[Web page revision data]
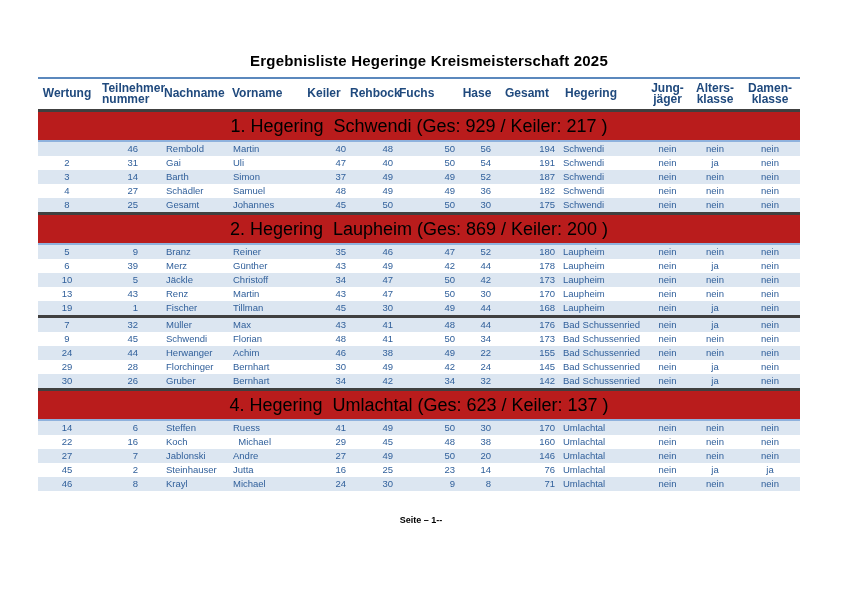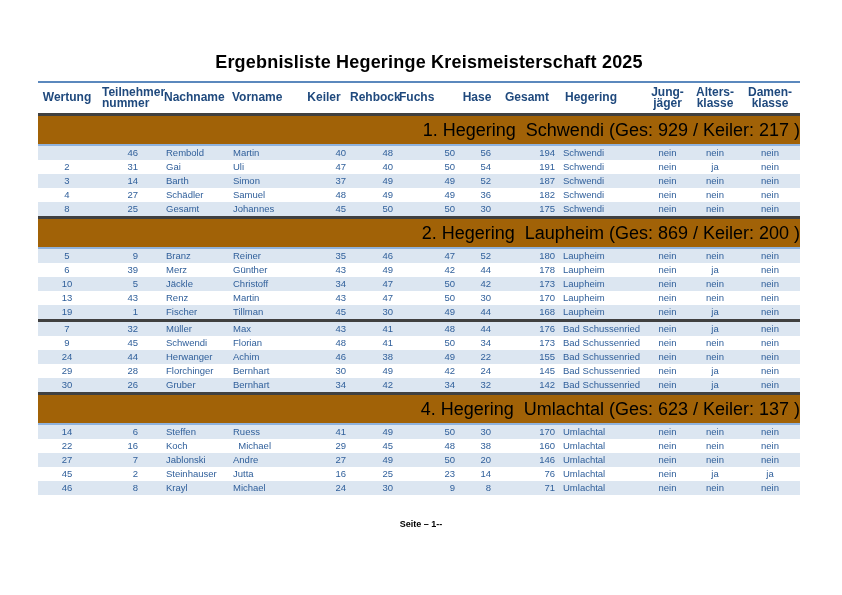--- a/index.html
+++ b/index.html
@@ -20,7 +20,7 @@
   .page-title{
     padding-top:52px;
     text-align:center;
-    font-size:18px;
+    font-size:15px;
     font-weight:700;
     color:#000;
     letter-spacing:.2px;

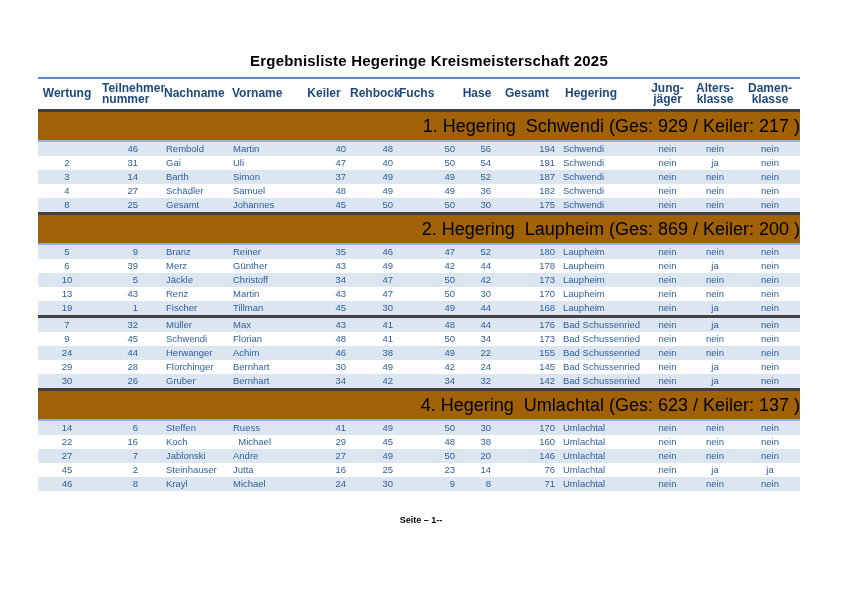--- a/index.html
+++ b/index.html
@@ -79,12 +79,12 @@
   tr.section-last td{border-bottom:3px solid var(--dark-line);}
 
   td.section-title{
-    background:#a16207;
+    background:#b91c1c;
     height:28px;
     font-size:18px;
     line-height:28px;
     color:#000;
-    text-align:right;
+    text-align:center;
     white-space:pre;
     border:none;
     margin-top:21px;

▸ Task: Transcribe all data precisely. Pictures are not copied.

▸ Task solution:
--- a/index.html
+++ b/index.html
@@ -20,7 +20,7 @@
   .page-title{
     padding-top:52px;
     text-align:center;
-    font-size:18px;
+    font-size:15px;
     font-weight:700;
     color:#000;
     letter-spacing:.2px;

--- a/index.html
+++ b/index.html
@@ -79,12 +79,12 @@
   tr.section-last td{border-bottom:3px solid var(--dark-line);}
 
   td.section-title{
-    background:#a16207;
+    background:#b91c1c;
     height:28px;
     font-size:18px;
     line-height:28px;
     color:#000;
-    text-align:right;
+    text-align:center;
     white-space:pre;
     border:none;
     margin-top:21px;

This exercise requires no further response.